» WHAT TO DO
All of the data goes into your copy exactly as written. Images do not.

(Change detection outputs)
+ + + + + + +

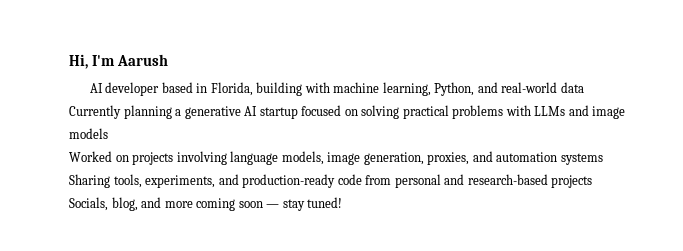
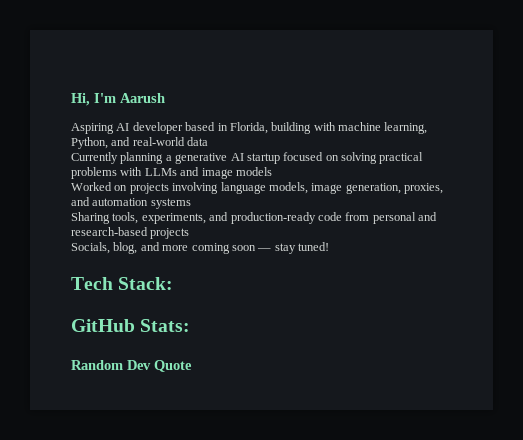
- AI developer based in Florida, building with machine learning, Python, and real-world data
+ Aspiring AI developer based in Florida, building with machine learning, Python, and real-world data
+ Tech Stack:
+ GitHub Stats:
+ Random Dev Quote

+ + + + + + +

» EXPECTED ANSWER
- AI developer based in Florida, building with machine learning, Python, and real-world data
+ Aspiring AI developer based in Florida, building with machine learning, Python, and real-world data
+ Tech Stack:
+ GitHub Stats:
+ Random Dev Quote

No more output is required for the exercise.